I have to wonder if your boss isn't paying you too well... Because if they dropped your wage to the minimum, then your boss would surely drop the price of his goods to everyone, sales would go up, and he could hire a few more minimum wage workers... Would you like that to happen to your job... I think not... I'm a big believer in "do unto others". Otherwise, if you don't want the same thing to happen to you, then you are risking a position of hypocracy.....

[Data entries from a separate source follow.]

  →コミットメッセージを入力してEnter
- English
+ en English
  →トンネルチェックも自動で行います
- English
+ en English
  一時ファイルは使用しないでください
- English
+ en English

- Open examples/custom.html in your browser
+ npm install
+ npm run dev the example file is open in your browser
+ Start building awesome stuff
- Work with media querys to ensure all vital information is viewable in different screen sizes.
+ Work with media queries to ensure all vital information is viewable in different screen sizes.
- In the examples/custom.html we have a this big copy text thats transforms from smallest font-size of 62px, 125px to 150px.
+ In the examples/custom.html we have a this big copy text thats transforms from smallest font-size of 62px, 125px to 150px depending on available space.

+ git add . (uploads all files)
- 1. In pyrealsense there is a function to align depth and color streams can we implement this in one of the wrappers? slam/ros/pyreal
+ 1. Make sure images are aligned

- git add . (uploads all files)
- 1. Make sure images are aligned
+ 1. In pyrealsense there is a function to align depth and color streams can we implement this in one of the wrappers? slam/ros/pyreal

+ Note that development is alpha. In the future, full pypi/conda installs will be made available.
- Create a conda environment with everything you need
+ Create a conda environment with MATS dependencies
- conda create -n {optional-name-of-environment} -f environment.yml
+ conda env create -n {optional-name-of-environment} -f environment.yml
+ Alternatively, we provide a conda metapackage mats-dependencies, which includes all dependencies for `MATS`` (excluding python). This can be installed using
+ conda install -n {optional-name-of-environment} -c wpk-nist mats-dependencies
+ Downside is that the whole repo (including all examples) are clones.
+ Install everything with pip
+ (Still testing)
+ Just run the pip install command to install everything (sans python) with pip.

Do you really think that removing the LCBO in favour of corner store liquor sales is going to provide a huge drop in the price of alcohol, or that the province is going to reap the same kind of income on such a system.??? I think that corner store owners will make more money, but prices won't come down.... Many people employed at the LCBO would lose their "good jobs", and the people who were paid a pittance to work at the corner store.... well, they'll still be paid a pittance.

What's more, is that the selection of alcohol will be decimated, as small stores will not have the huge purchasing power that the LCBO has... ( The LCBO is the largest single purchaser of wine in the world).

So, lets tally up the benefits....

Loss of job good jobs (whose tax deduction is at least half of the corner store employee's wages).

Less provincial income (requiring an income tax hike)

Less selection of product,

Essentially no reduction in price (as small stores don't have the purchasing power to get the prices that our giant purchaser has)

If I were to put all these together, and include your point, quoted at the top, it seems that privatization of the LCBO would be a very foolish thing to do....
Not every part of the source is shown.